*Your instructions:* Among the entries below, one stretch runs from the line that contains "width: 1280px; height: 54px;" through the line that contains "border-radius: 50%;". Repeat that stretch exactly, ends included, and only that.

*Supplied information:*

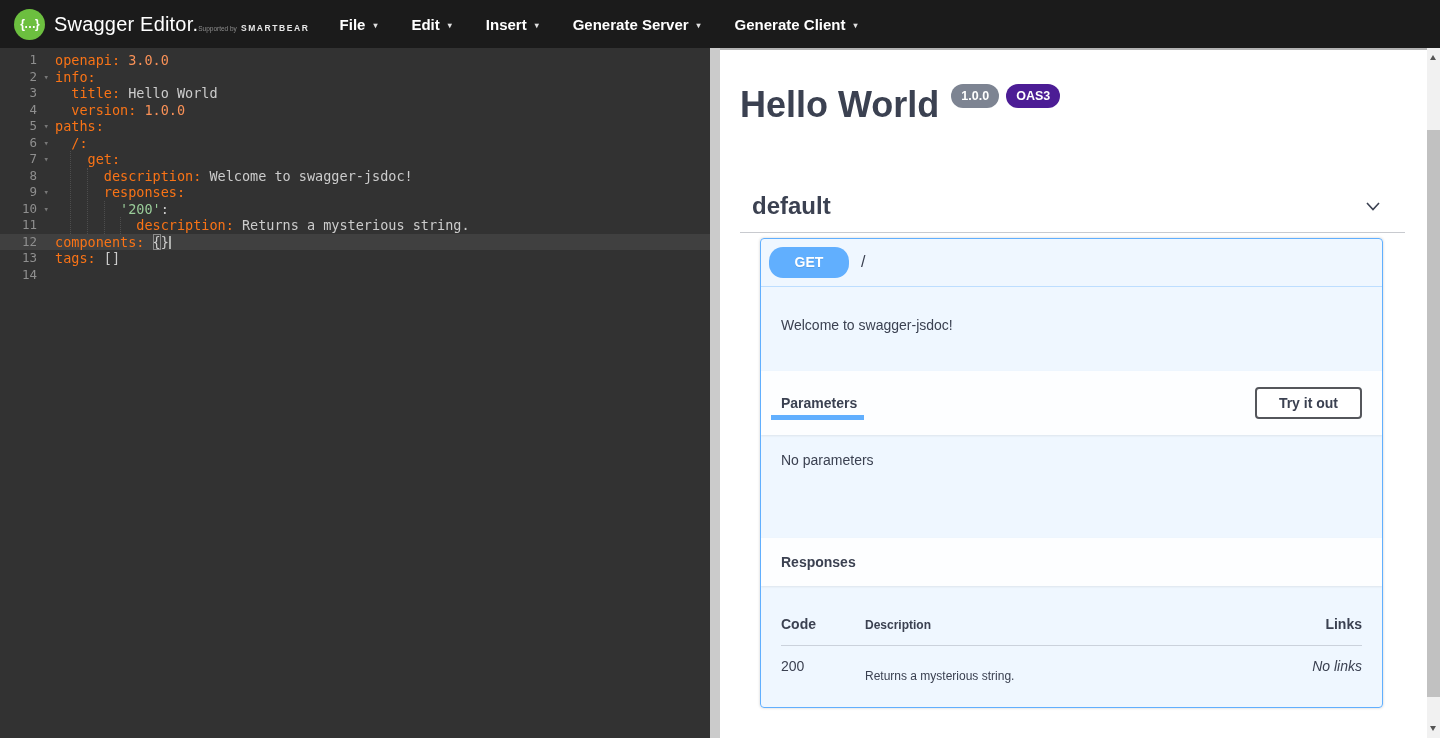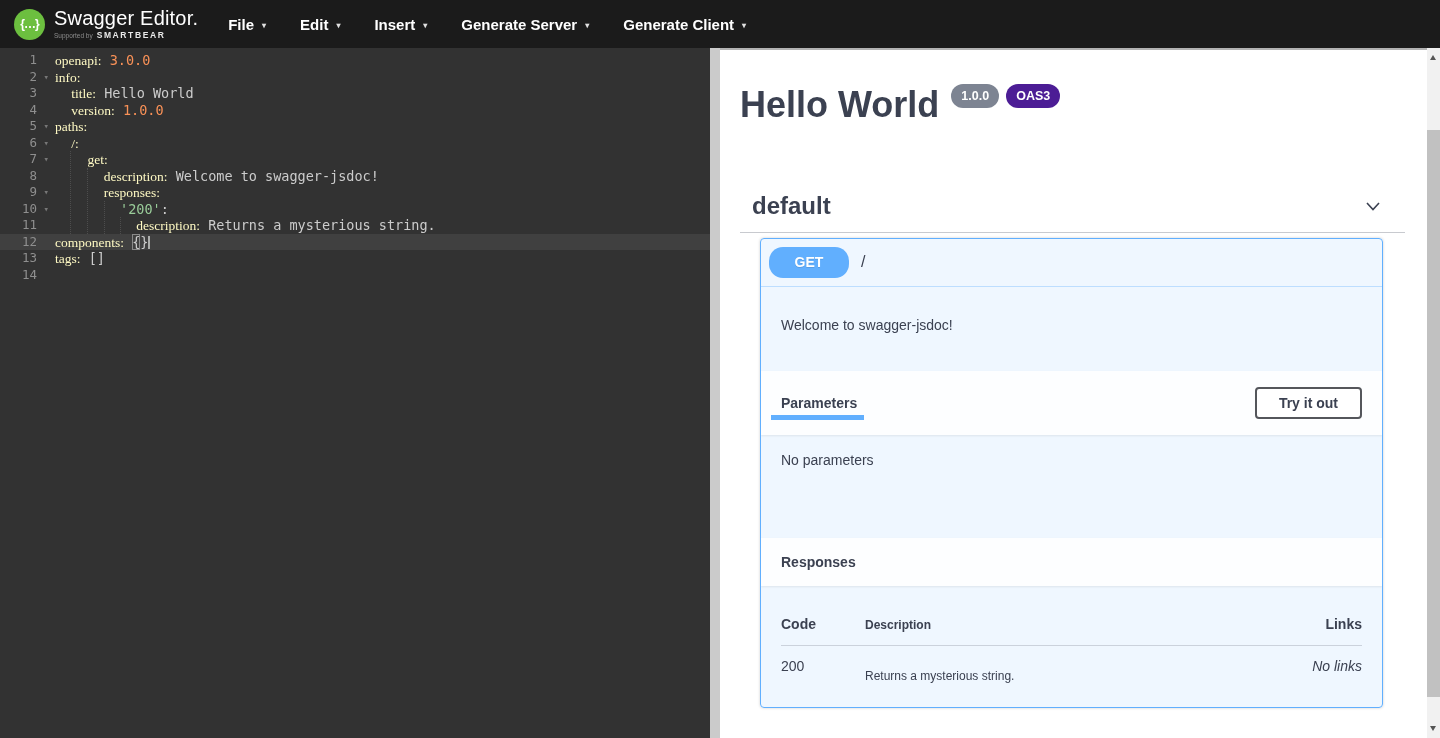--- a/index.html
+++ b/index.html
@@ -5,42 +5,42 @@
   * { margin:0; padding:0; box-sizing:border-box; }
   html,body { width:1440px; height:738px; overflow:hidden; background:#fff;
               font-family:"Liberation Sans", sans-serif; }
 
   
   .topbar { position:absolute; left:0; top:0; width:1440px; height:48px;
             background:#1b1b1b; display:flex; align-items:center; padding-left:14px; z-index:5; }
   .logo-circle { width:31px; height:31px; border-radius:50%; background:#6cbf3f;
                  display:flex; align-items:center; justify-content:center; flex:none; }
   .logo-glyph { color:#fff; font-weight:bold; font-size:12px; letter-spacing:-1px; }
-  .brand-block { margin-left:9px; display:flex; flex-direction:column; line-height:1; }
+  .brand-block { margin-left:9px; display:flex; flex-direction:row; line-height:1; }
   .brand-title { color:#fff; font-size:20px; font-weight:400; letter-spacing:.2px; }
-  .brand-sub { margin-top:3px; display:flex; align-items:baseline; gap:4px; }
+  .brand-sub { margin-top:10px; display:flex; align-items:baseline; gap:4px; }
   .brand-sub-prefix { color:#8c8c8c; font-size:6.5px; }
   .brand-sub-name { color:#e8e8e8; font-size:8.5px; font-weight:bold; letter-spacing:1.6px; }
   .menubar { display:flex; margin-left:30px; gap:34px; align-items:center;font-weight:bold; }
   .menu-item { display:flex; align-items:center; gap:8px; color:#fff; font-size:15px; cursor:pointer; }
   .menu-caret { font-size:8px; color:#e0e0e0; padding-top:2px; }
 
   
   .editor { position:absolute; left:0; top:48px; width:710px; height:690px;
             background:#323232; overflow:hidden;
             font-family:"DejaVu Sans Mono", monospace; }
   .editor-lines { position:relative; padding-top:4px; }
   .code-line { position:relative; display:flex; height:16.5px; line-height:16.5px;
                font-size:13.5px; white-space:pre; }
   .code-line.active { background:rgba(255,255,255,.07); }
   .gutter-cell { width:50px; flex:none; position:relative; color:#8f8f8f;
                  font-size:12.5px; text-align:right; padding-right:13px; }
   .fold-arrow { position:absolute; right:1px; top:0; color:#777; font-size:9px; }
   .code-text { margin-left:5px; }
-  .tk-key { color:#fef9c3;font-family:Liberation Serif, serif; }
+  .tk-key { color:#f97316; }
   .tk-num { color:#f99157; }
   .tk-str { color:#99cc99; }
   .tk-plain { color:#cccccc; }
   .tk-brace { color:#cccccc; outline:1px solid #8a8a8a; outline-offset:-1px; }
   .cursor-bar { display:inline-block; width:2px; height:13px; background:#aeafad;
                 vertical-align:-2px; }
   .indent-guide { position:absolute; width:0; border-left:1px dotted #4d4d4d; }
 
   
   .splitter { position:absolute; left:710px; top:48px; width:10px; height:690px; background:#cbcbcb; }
==
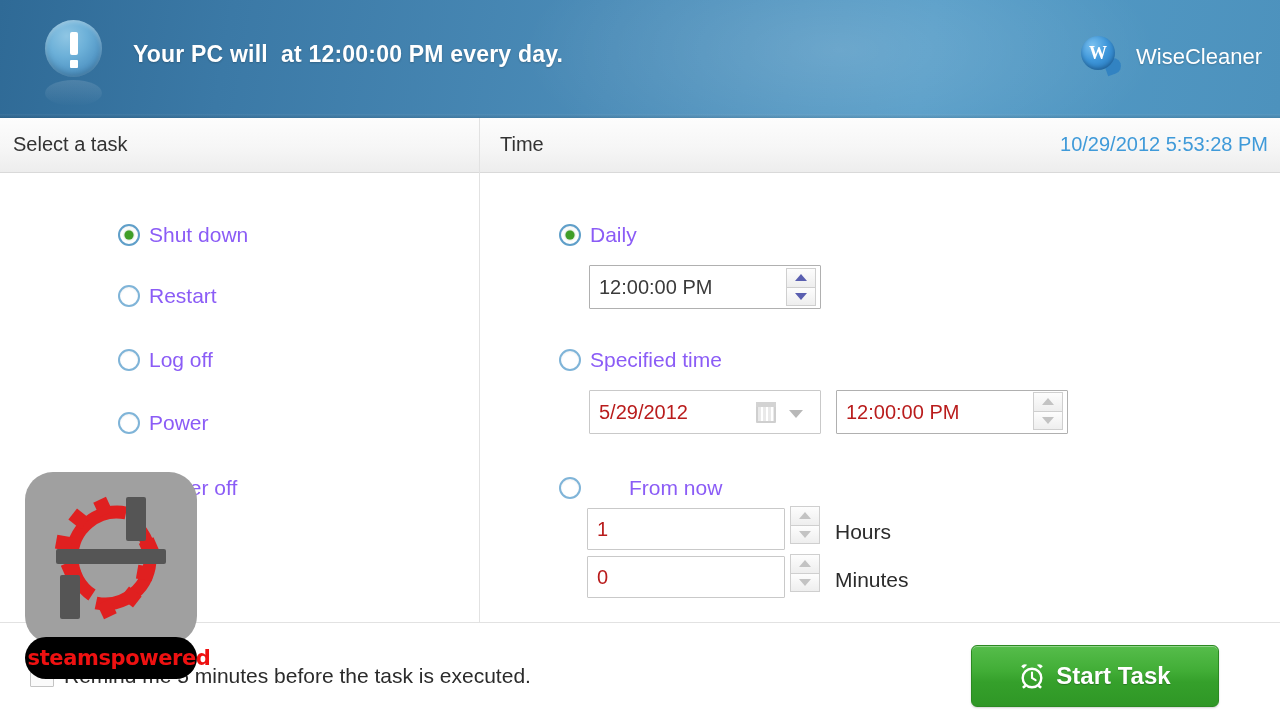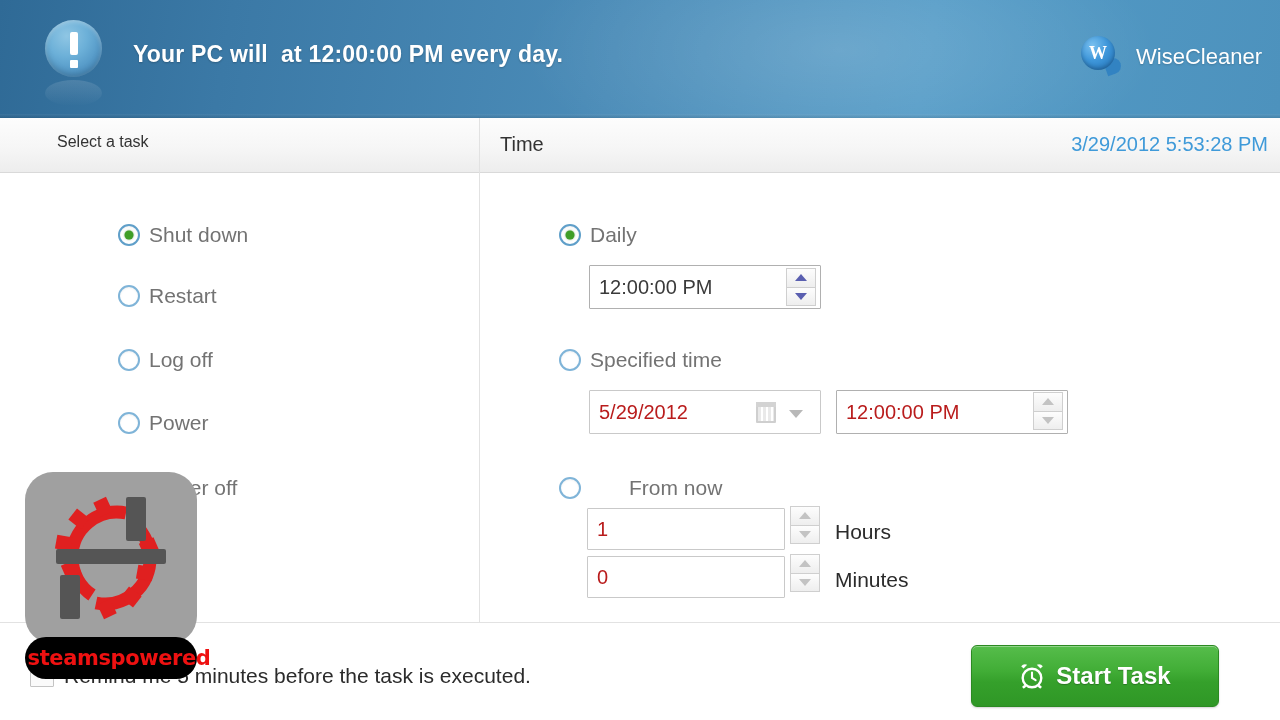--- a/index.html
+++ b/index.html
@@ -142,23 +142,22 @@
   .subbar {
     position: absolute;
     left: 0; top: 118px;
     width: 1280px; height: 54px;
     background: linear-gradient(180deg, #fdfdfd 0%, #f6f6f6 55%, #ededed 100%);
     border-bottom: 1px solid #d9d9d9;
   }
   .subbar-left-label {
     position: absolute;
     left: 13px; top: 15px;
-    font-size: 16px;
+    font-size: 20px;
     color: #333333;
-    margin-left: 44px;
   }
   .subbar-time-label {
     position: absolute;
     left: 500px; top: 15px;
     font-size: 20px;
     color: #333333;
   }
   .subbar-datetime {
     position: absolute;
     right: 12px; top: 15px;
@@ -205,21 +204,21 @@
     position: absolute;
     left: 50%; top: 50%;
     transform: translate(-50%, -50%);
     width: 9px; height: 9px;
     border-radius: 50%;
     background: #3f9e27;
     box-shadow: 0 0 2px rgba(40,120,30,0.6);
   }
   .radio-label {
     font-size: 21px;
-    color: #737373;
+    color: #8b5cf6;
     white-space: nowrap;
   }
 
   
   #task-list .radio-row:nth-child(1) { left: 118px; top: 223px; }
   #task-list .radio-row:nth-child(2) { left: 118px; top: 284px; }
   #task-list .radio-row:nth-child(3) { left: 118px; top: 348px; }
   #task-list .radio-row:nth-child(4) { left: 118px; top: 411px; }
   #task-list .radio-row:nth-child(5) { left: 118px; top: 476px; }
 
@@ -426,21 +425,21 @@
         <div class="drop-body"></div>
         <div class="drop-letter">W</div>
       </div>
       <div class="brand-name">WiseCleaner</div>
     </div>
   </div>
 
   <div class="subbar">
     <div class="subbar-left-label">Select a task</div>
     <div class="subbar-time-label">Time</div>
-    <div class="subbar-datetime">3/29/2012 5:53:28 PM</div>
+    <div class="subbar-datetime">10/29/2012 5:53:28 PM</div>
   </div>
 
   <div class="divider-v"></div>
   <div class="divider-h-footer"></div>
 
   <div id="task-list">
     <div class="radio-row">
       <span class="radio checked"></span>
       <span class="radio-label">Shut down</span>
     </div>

*Written answer:*
     width: 1280px; height: 54px;
     background: linear-gradient(180deg, #fdfdfd 0%, #f6f6f6 55%, #ededed 100%);
     border-bottom: 1px solid #d9d9d9;
   }
   .subbar-left-label {
     position: absolute;
     left: 13px; top: 15px;
-    font-size: 16px;
+    font-size: 20px;
     color: #333333;
-    margin-left: 44px;
   }
   .subbar-time-label {
     position: absolute;
     left: 500px; top: 15px;
     font-size: 20px;
     color: #333333;
   }
   .subbar-datetime {
     position: absolute;
     right: 12px; top: 15px;
@@ -205,21 +204,21 @@
     position: absolute;
     left: 50%; top: 50%;
     transform: translate(-50%, -50%);
     width: 9px; height: 9px;
     border-radius: 50%;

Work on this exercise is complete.